Latency in Virtual Reality
According to John Carmack, Virtual reality (VR) is one of the most demanding human-in-the-loop applications from a latency standpoint. The latency between the physical movement of a user’s head and updated photons from a head mounted display reaching their eyes is one of the most critical factors in providing a high-quality experience.
Human sensory systems can detect very small relative delays in parts of the visual or, especially, audio fields, but when absolute delays are below approximately 20 milliseconds they are generally imperceptible. Interactive 3D systems today typically have latencies that are several times that figure, but alternate configurations of the same hardware components can allow that target to be reached.
How to Improve Latency by Preventing GPU Buffering
In order to create a VR system with low latency, we have to consider every component and its individual involvement. Current LCD displays have fairly poor pixel switching time and refresh rate. This means that even if the latency on the host level is minimal, there still will be a noticeable delay between every image update. However, these issues will be easily solved as more advanced displays become prevalent.

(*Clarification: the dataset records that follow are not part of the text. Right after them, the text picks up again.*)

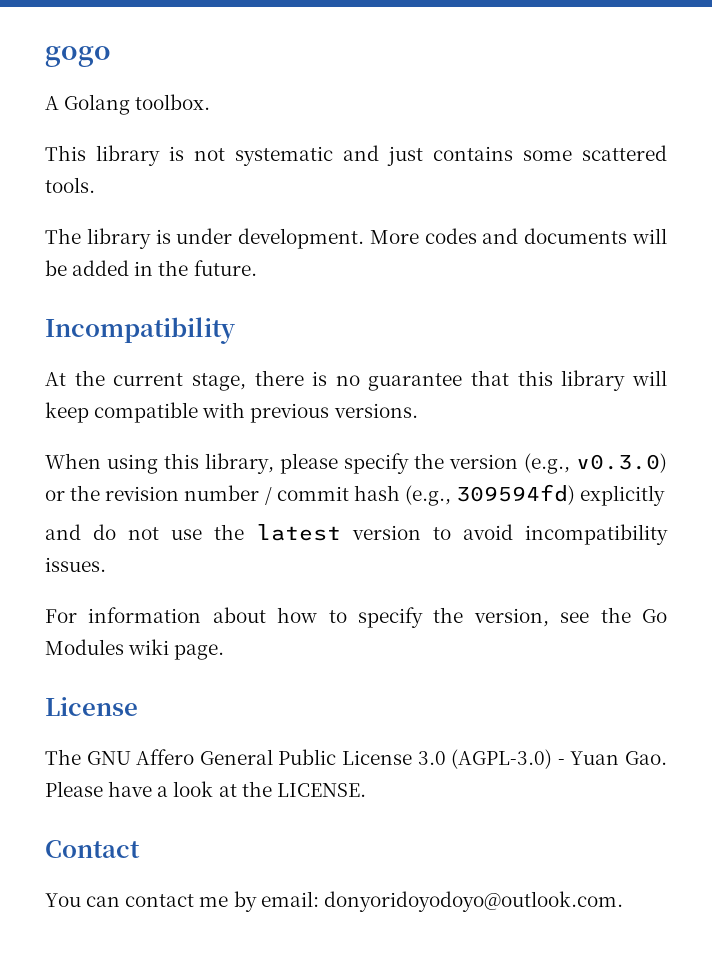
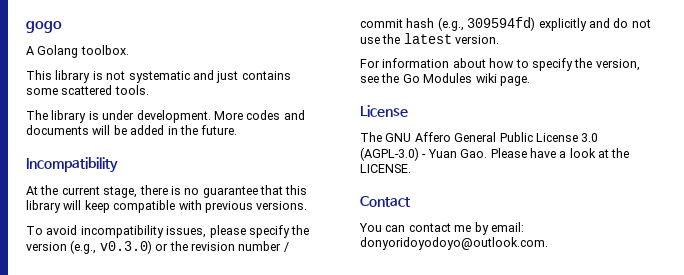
- When using this library, please specify the version (e.g., v0.3.0) or the revision number / commit hash (e.g., 309594fd) explicitly
- and do not use the latest version to avoid incompatibility issues.
+ To avoid incompatibility issues, please specify the version (e.g., v0.3.0) or the revision number / commit hash (e.g., 309594fd) explicitly and do not use the latest version.

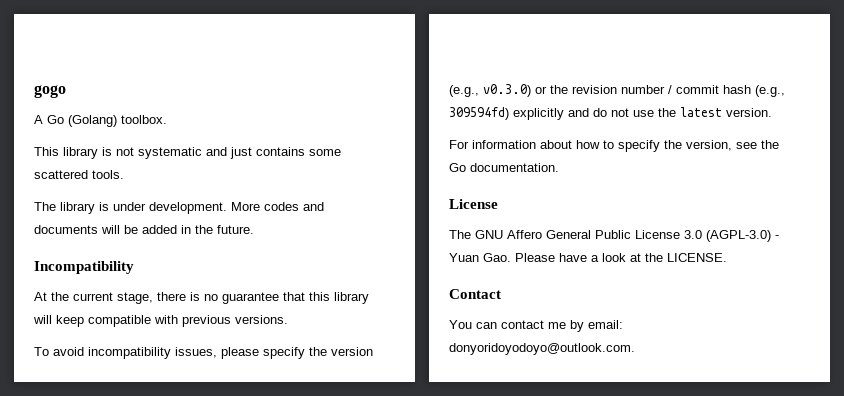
- A Golang toolbox.
+ A Go (Golang) toolbox.
- For information about how to specify the version, see the Go Modules wiki page.
+ For information about how to specify the version, see the Go documentation.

The following picture illustrates the classic processing model used in VR applications:
Source: “Latency Mitigation Strategies” by John Carmack
- I = user input, S = simulation, R = rendering command, G = rendering of graphics, V = scanout, | = Vsync
As you can see, rendering takes place only after every rendering command has been issued. This introduces unnecessary latency and simultaneously suggests a simple solution. If GPU buffering is prevented, rendering can start as soon as the first command is issued, thus reducing 16ms of latency.